Only an inventor may apply for a patent on his or her idea. If two or more people participate in the creation of an invention, the law requires that all participants apply for a patent as joint inventors. A person applying for a patent on an idea he or she did not directly invent is subject to criminal penalties and invalidation of the patent, if one was issued. A person making only a financial contribution to an invention can't be named as a joint inventor.
There are actually several different type of patents, but the two following patents are the type entrepreneurs use most often:
A design patent provides protection on the appearance or ornamental design of your invention. It is generally cheaper, simpler to file and more easily accepted by the PTO than other types of patents. However, its overall protection isn't as effective as a utility patent because the invention's design can be changed many times, thus helping others who want to use your design avoid patent infringement. Its term is 14 years.
To receive a design patent, your invention must pass these tests:
- It must have a new, original and ornamental design.
- The novel features of your design must not be obvious.
A utility patent protects the function or method of your invention. This patent is more complicated than a design patent because it requires you to explain how your invention is used. A utility patent is usually more expensive to obtain, requires more input from an attorney, and is more difficult to have issued by the PTO. Its protection is greater than that of a design patent, however, because patenting a method or function provides stronger, broader coverage. A person trying to make a product similar to your patented one must avoid all the claims of your patent. The utility patent's term is 20 years. Most inventions can be filed as a design patent, utility patent or both.
To receive a utility patent, your invention must pass four tests:
- Statutory-class test. Your invention can reasonably be classified as a process, machine, manufacture, composition or a "new use" of any one or more of these classifications.
- Utility test. Your invention is considered useful.
- Novelty test. Your invention has a feature that sets it apart from previous inventions and is unknown to the public.
- "Unobviousness" test. Your invention's novelty must not be obvious to someone who has ordinary skill in the area of your invention. For example, if your invention is a hairbrush, the uniqueness of its design must not be obvious to someone who uses a hairbrush every day.
If you're trying to determine if your idea has already been patented, you can have a search performed on all existing patents. This patent search will tell you whether other patents have already been issued that may disclose or suggest your invention. You can perform a patent search on your own, use the Internet or hire a patent researcher.
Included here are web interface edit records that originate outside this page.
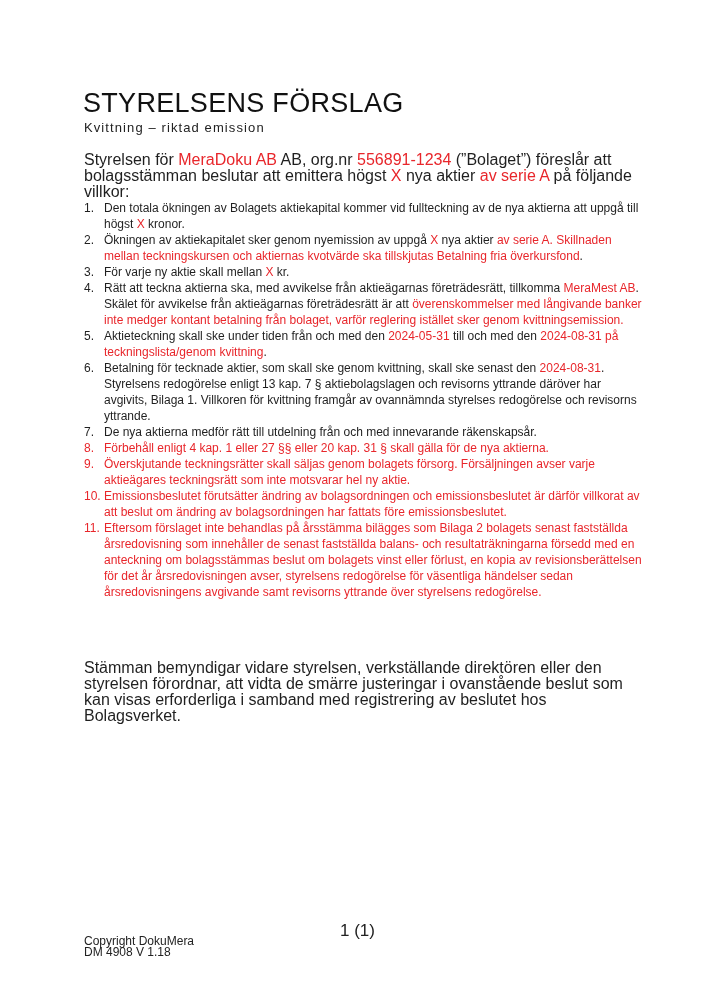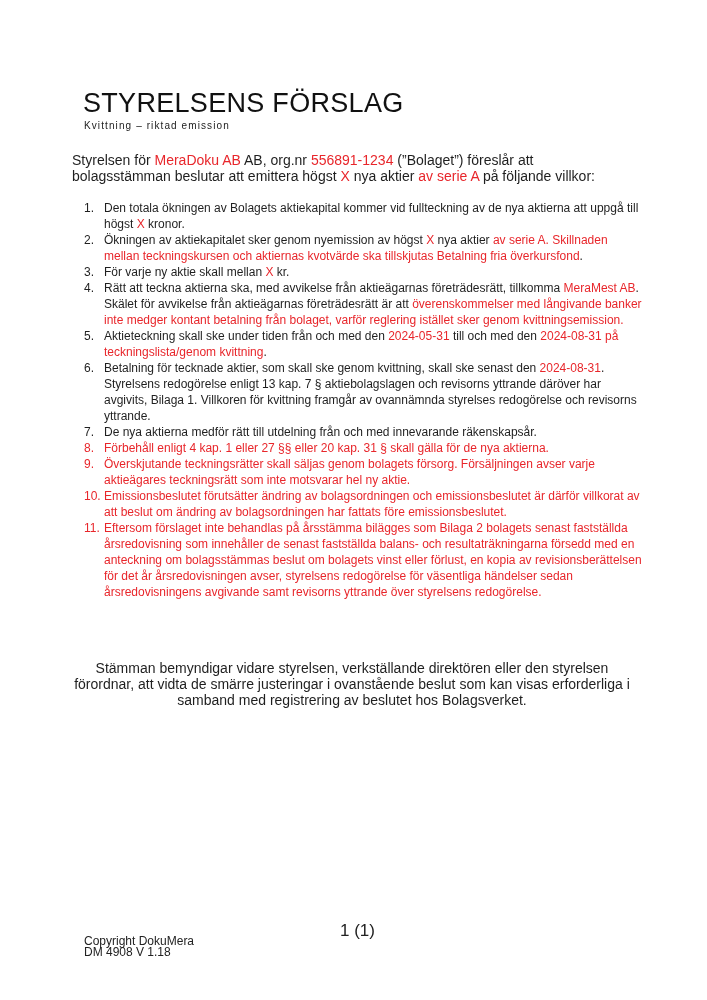--- a/index.html
+++ b/index.html
@@ -8,7 +8,7 @@
   .page { position: absolute; left: 0; top: 0; width: 707px; height: 711px; }
   .title { position: absolute; left: 83px; top: 88px; font-size: 27px; letter-spacing: 0.3px;
            color: #111; font-weight: normal; margin: 0; line-height: 30px; }
-  .subtitle { position: absolute; left: 84px; top: 120px; font-size: 10px; letter-spacing: 1.1px; color: #222; }
+  .subtitle { position: absolute; left: 84px; top: 120px; font-size: 13px; letter-spacing: 1.1px; color: #222; }
   .body { position: absolute; left: 72px; width: 560px; font-size: 14px; line-height: 16px; color: #1f1f1f; }
   .intro { top: 152px; }
   .red { color: #e8262b; }

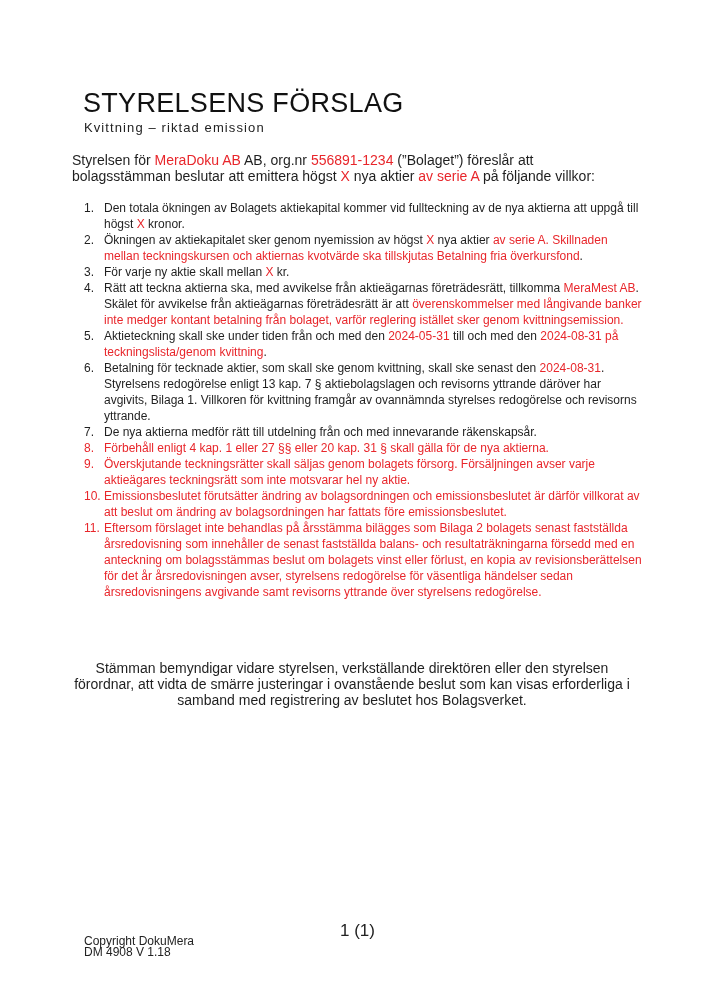--- a/index.html
+++ b/index.html
@@ -9,7 +9,7 @@
   .title { position: absolute; left: 83px; top: 88px; font-size: 27px; letter-spacing: 0.3px;
            color: #111; font-weight: normal; margin: 0; line-height: 30px; }
   .subtitle { position: absolute; left: 84px; top: 120px; font-size: 13px; letter-spacing: 1.1px; color: #222; }
-  .body { position: absolute; left: 72px; width: 560px; font-size: 14px; line-height: 16px; color: #1f1f1f; }
+  .body { position: absolute; left: 84px; width: 560px; font-size: 16px; line-height: 16px; color: #1f1f1f; }
   .intro { top: 152px; }
   .red { color: #e8262b; }
   ol { position: absolute; left: 84px; top: 200px; width: 560px; margin: 0; padding: 0; list-style: none;

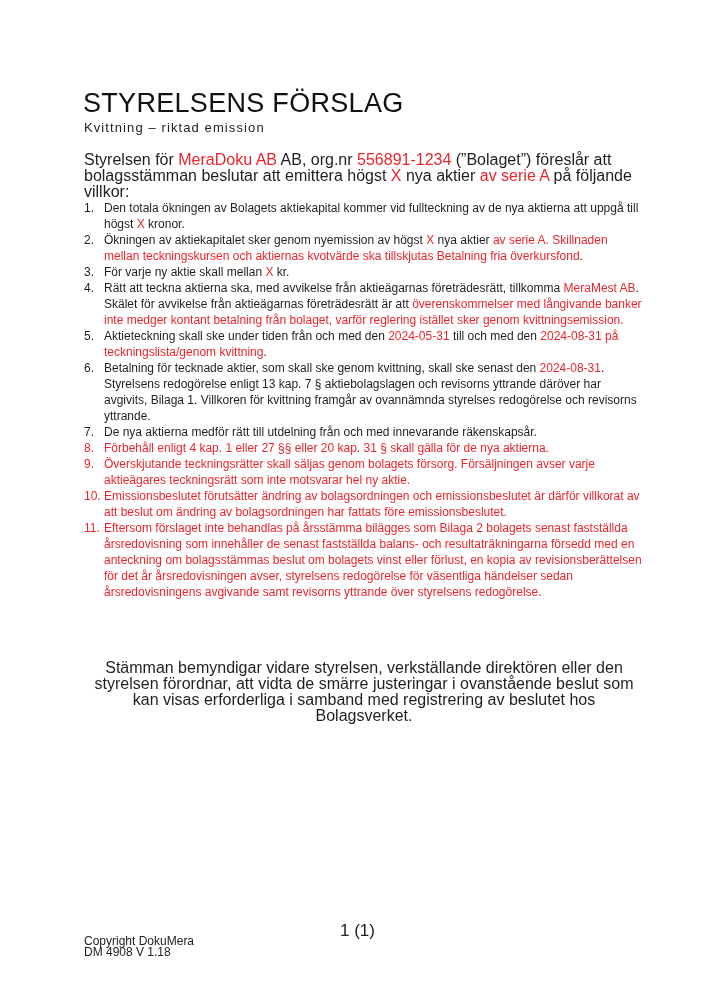--- a/index.html
+++ b/index.html
@@ -31,7 +31,7 @@
 
   <ol>
     <li><span class="num">1.</span><span>Den totala ökningen av Bolagets aktiekapital kommer vid fullteckning av de nya aktierna att uppgå till högst </span><span class="red">X</span><span> kronor.</span></li>
-    <li><span class="num">2.</span><span>Ökningen av aktiekapitalet sker genom nyemission av högst </span><span class="red">X</span><span> nya aktier </span><span class="red">av serie A. Skillnaden mellan teckningskursen och aktiernas kvotvärde ska tillskjutas Betalning fria överkursfond</span><span>.</span></li>
+    <li><span class="num">2.</span><span>Ökningen av aktiekapitalet sker genom nyemission av uppgå </span><span class="red">X</span><span> nya aktier </span><span class="red">av serie A. Skillnaden mellan teckningskursen och aktiernas kvotvärde ska tillskjutas Betalning fria överkursfond</span><span>.</span></li>
     <li><span class="num">3.</span><span>För varje ny aktie skall mellan </span><span class="red">X</span><span> kr.</span></li>
     <li><span class="num">4.</span><span>Rätt att teckna aktierna ska, med avvikelse från aktieägarnas företrädesrätt, tillkomma </span><span class="red">MeraMest AB</span><span>. Skälet för avvikelse från aktieägarnas företrädesrätt är att </span><span class="red">överenskommelser med långivande banker inte medger kontant betalning från bolaget, varför reglering istället sker genom kvittningsemission.</span></li>
     <li><span class="num">5.</span><span>Aktieteckning skall ske under tiden från och med den </span><span class="red">2024-05-31</span><span> till och med den </span><span class="red">2024-08-31 på teckningslista/genom kvittning</span><span>.</span></li>

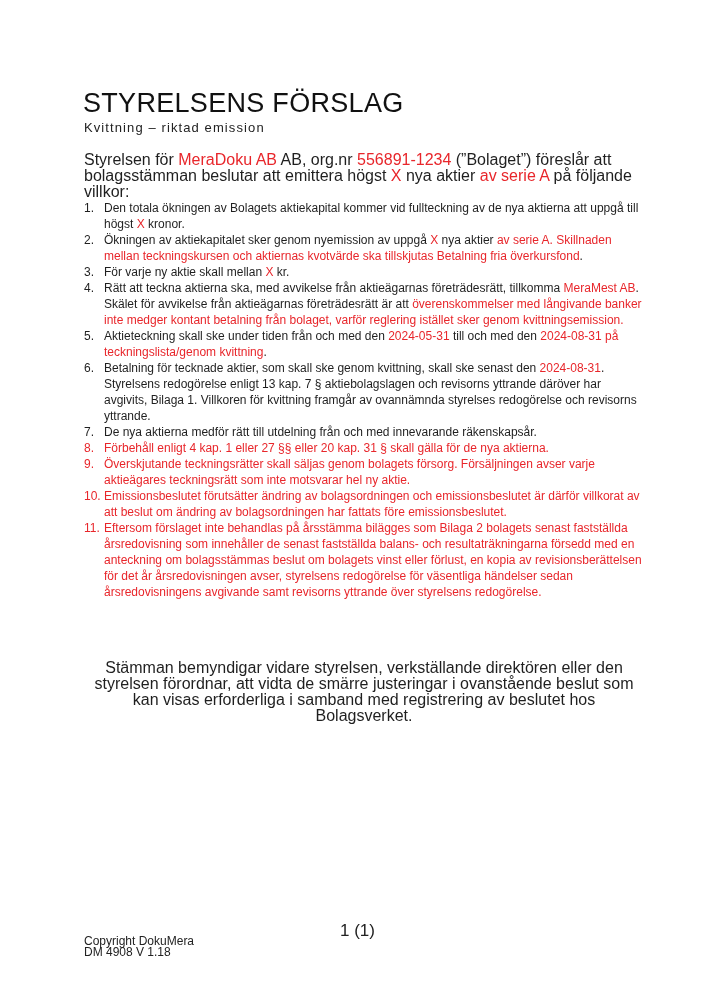--- a/index.html
+++ b/index.html
@@ -16,7 +16,7 @@
        font-size: 12px; line-height: 16px; }
   ol li { position: relative; padding-left: 20px; }
   ol li .num { position: absolute; left: 0; top: 0; }
-  .closing { top: 660px; text-align: center; }
+  .closing { top: 660px; }
   .pagenum { position: absolute; left: 340px; top: 921px; font-size: 17px; color: #222; }
   .footer { position: absolute; left: 84px; top: 936px; font-size: 12px; line-height: 10.5px; color: #222; }
 </style>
You can find a professional patent searcher by looking in the Washington, DC, Yellow Pages under "Patent Searchers." These people actually go to the PTO search room where the most current information is available. This type of search is the most accurate, although it can be expensive. Average fees for searches start at $200.
To perform a search on your own, simply find the nearest public library that's been designated as a Patent and Trademark Depository Library. They're staffed with knowledgeable librarians who can assist you in your search. If you want to search online, visit the U.S. Patent and Trademark Office's website. Or search the IBM patent site, which is more comprehensive than the USPTO site--it allows you to do more sophisticated searches and displays drawings of the patented products.